Model pembinaan tersebut ditopang fasilitas yang cukup lengkap. PVF memiliki dua lapangan sintetis, tiga lapangan rumput, serta satu stadion untuk menunjang aktivitas latihan dan pertandingan para pemain mudanya.
Pembinaan juga dilakukan secara bertahap melalui tujuh kelompok usia, mulai U-11 hingga U-19. Setelah melewati jenjang tersebut, pemain diarahkan untuk melanjutkan perkembangan menuju level semi-profesional.
Filosofi itu pula yang dibawa PVF ketika mengikuti Garuda International Cup (GIC) 2026. Mereka mengirimkan tim U-12 bukan semata-mata untuk mengejar gelar, melainkan mencari pengalaman bertanding di level internasional.
Nguyen Hoang Son menyebut GIC sebagai ruang penting bagi pemain muda untuk menghadapi lawan dengan karakter berbeda sekaligus mengenal budaya dari negara lain.
"Garuda International Cup, seperti yang kita ketahui, telah lama diselenggarakan selama bertahun-tahun. Dan itu adalah kompetisi yang bagus untuk anak-anak dari berbagai kelompok usia," ujarnya.
"Kami senang bahwa tahun ini kami mendapat undangan dari Garuda. Kami mengajak tim U-12 kami untuk menghadiri acara hebat ini untuk bertanding, bertukar perbedaan budaya, dan mengenal berbagai tempat di Asia Tenggara," sambungnya.
Pendekatan PVF memperlihatkan salah satu rahasia di balik perkembangan sepak bola Vietnam. Pemain muda tidak hanya didorong untuk menang, tetapi juga diberi ruang untuk bertanding, belajar, beradaptasi, dan menghadapi persaingan sejak usia dini.
Karena itu, PVF tidak memasang target berlebihan kepada para pemainnya di GIC 2026. Bagi Nguyen Hoang Son, tekanan untuk mengejar trofi justru bukan prioritas utama ketika pemain masih berada dalam tahap awal pembentukan karakter dan kemampuan.
"Untuk ambisi, saya tidak yakin karena di kelompok usia seperti ini, yang terpenting adalah anak-anak dapat bermain," tuturnya.
"Tujuan kami adalah bermain untuk mendapatkan persaingan yang sehat dengan tim-tim kuat. Kami tidak terlalu mempedulikan hadiah tertentu. Kami hanya bermain pertandingan demi pertandingan dan berusaha memberikan performa terbaik," pungkasnya.
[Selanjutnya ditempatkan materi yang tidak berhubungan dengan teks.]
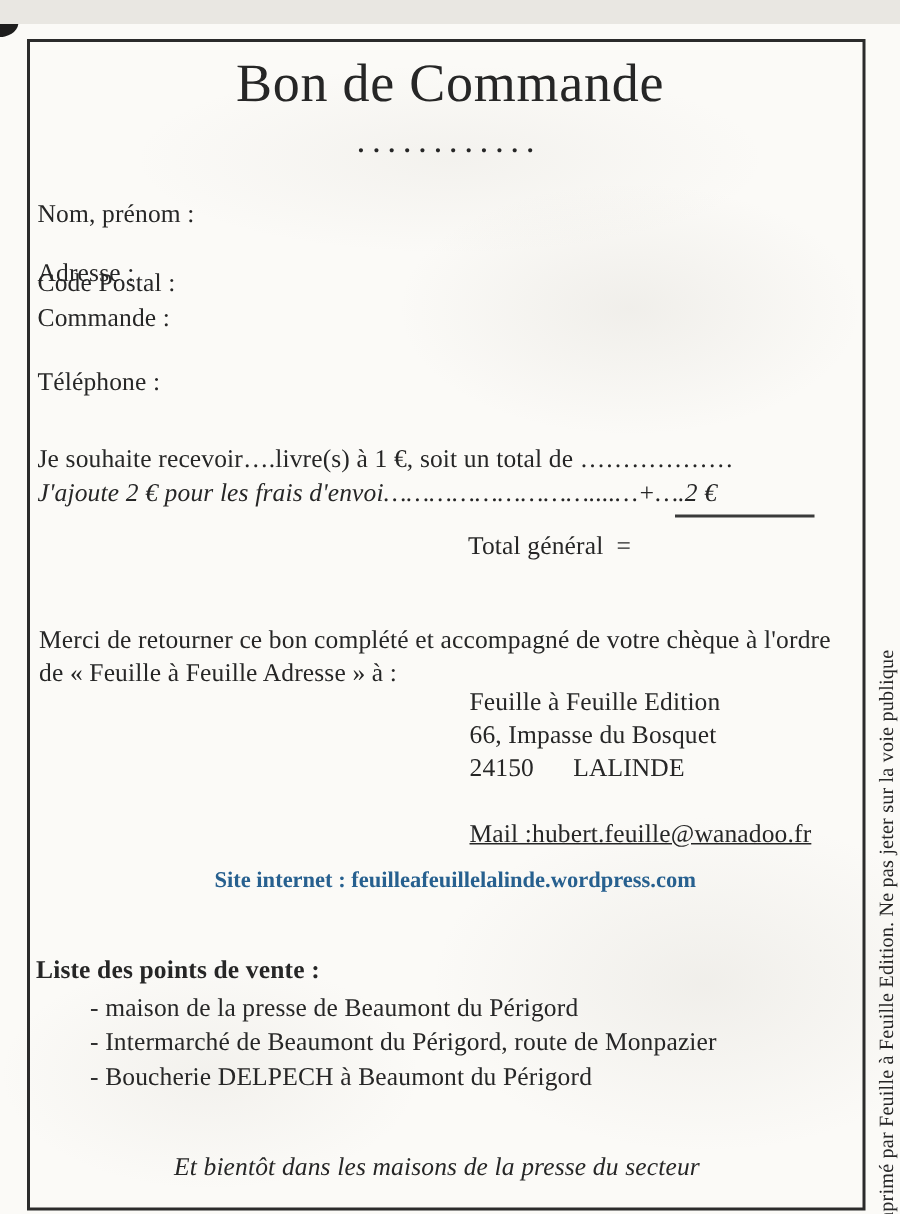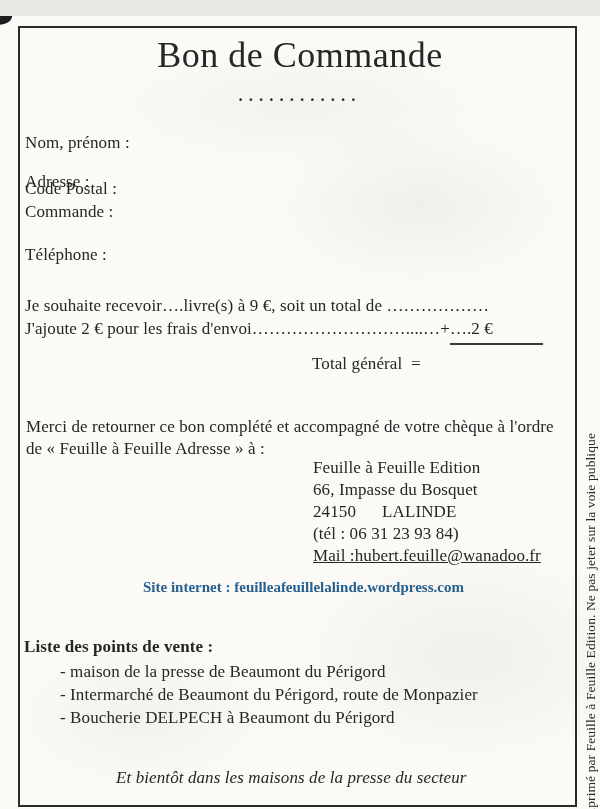"Je souhaite recevoir….livre(s) à 9" div.txt { text: 9 -> 1 }
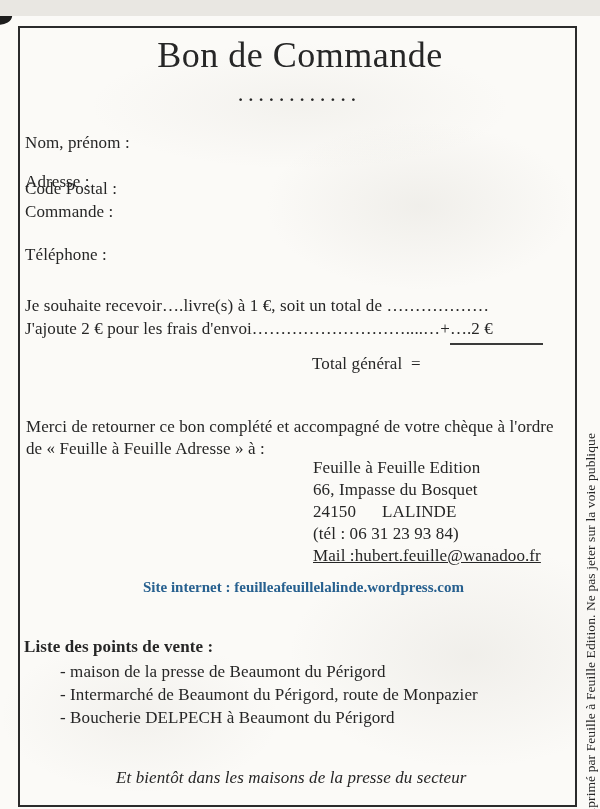"J'ajoute 2 € pour les" div.txt { font-style: none -> italic }
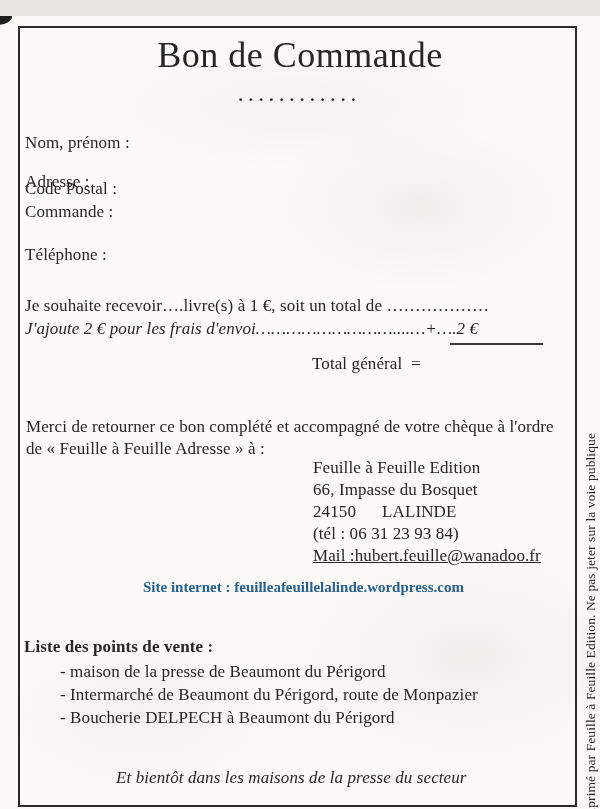"(tél : 06 31 23" div.txt { html: <div>(tél : 06 31 23 93 84)</div> -> none }
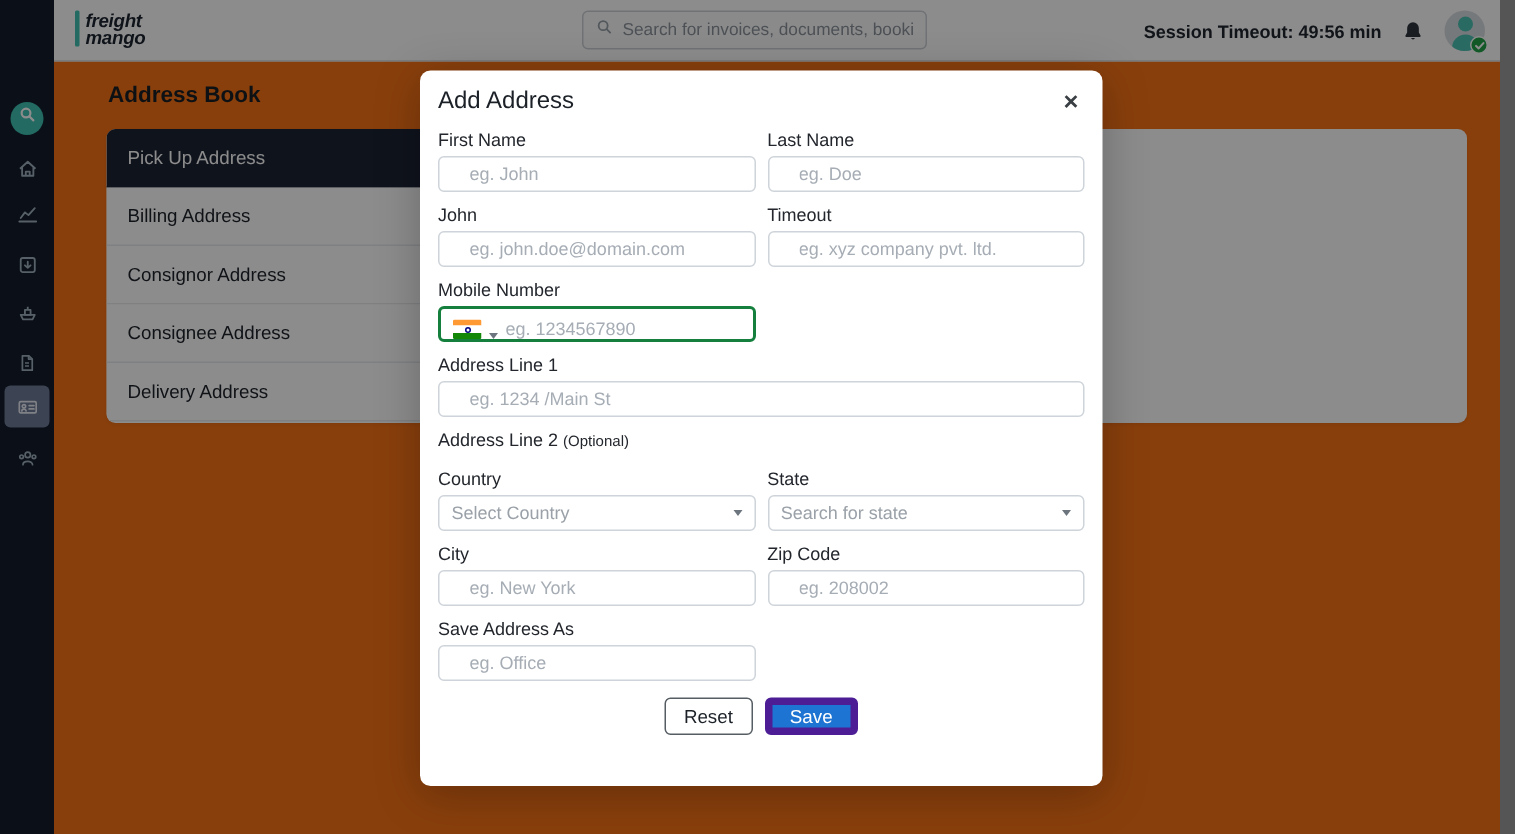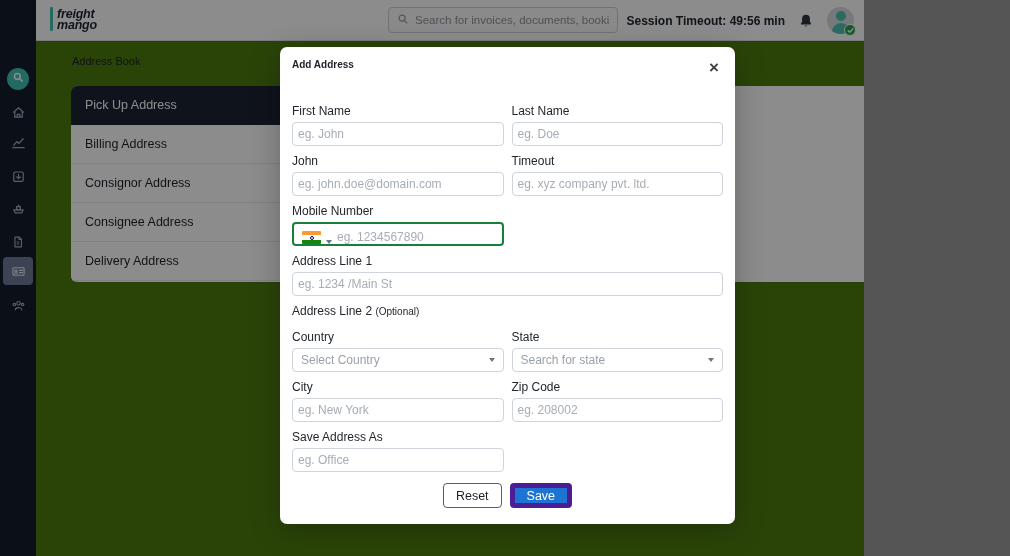"freight" .app { background: #4d7c0f -> #f97316; width: 864px -> 1000px }
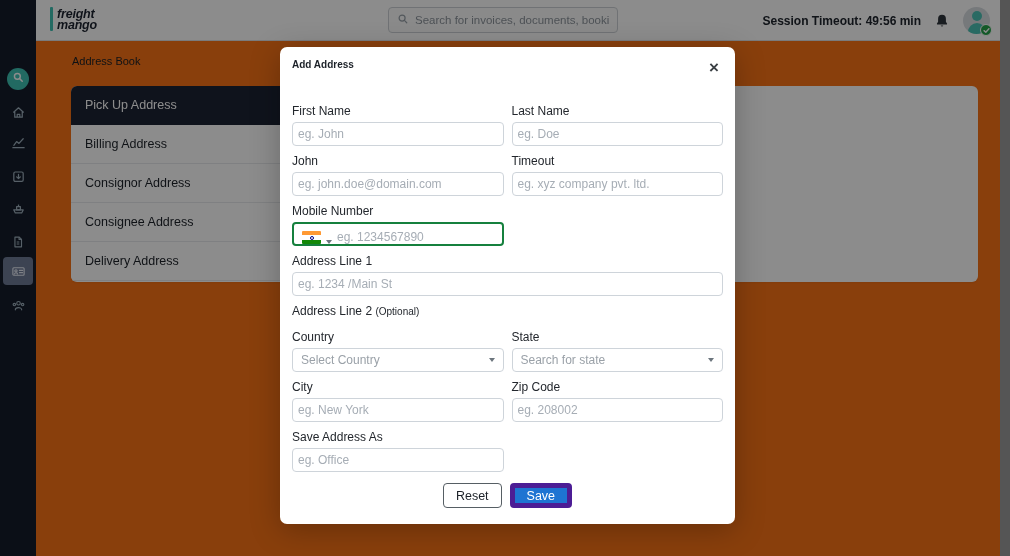"Address Book" .page-title { font-size: 11px -> 15px; font-weight: normal -> bold }
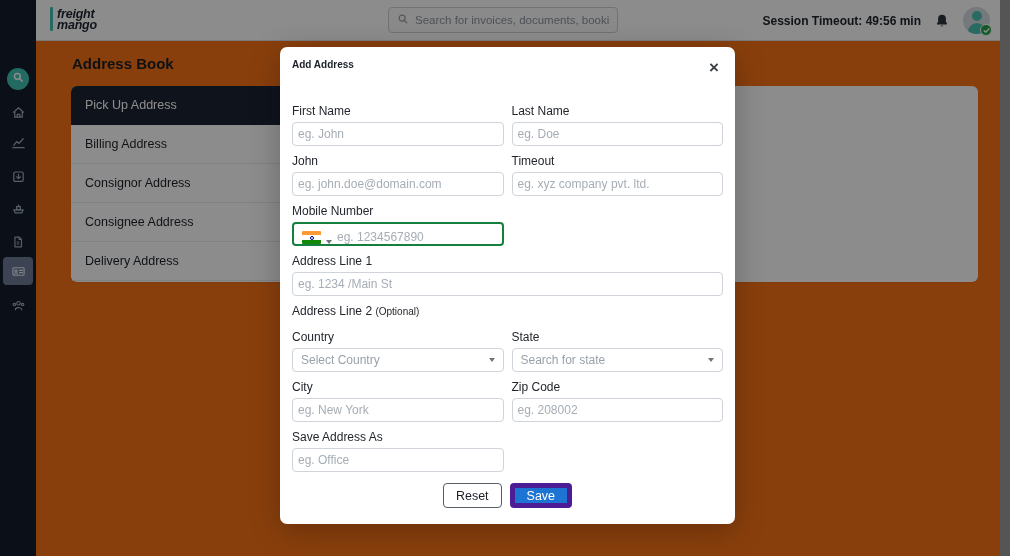"Add Address" .modal-title { font-size: 10px -> 16px; font-weight: bold -> normal }
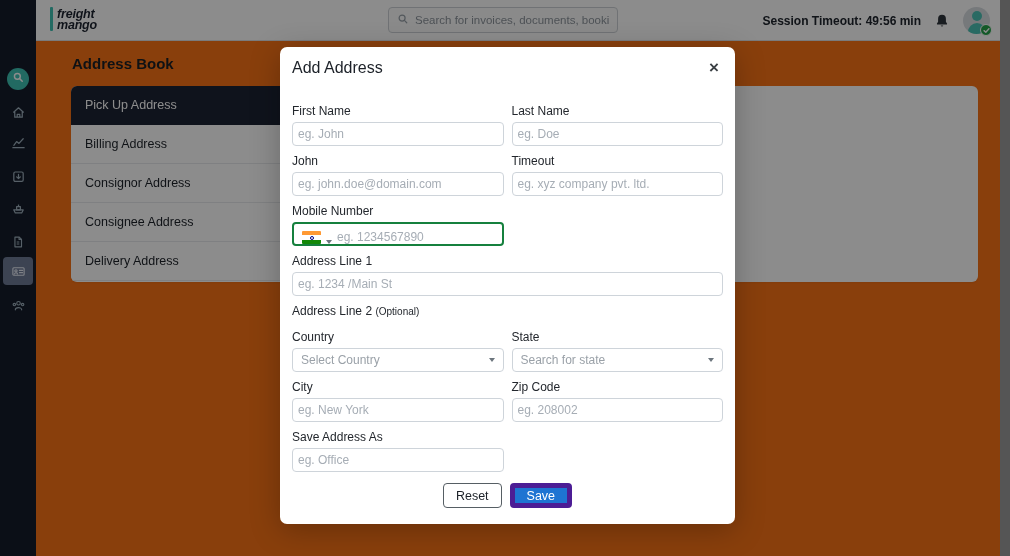"First Name" .form { margin-top: 20px -> 2px }
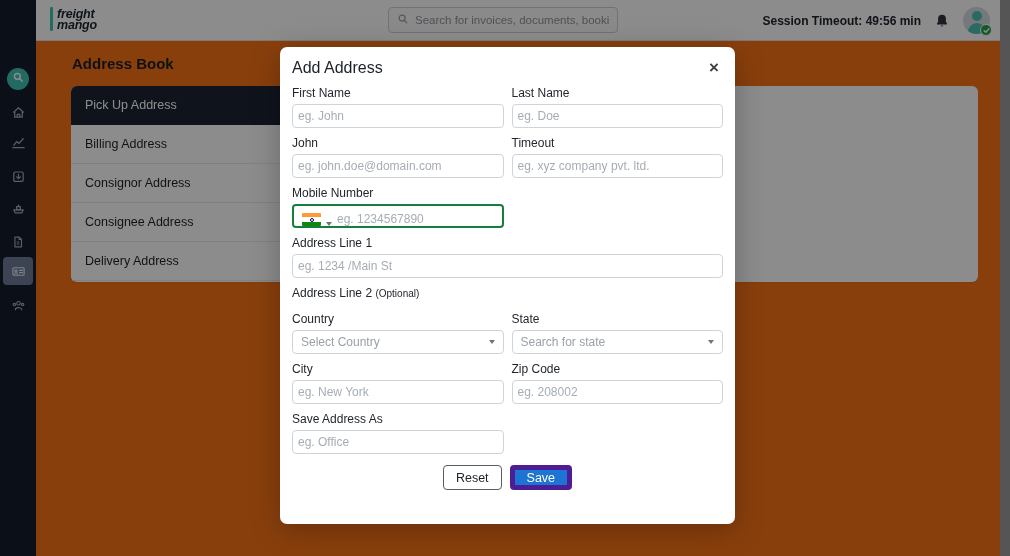"eg. John" .tin { padding: 0 5px -> 0 20px }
Cara pandang tersebut menjadi gambaran bahwa pembangunan sepakbola Vietnam tidak hanya bertumpu pada hasil tim senior. Investasi terhadap pemain muda, kompetisi internasional, fasilitas, serta kesinambungan jenjang pembinaan menjadi bagian dari proses panjang untuk memastikan regenerasi terus berjalan.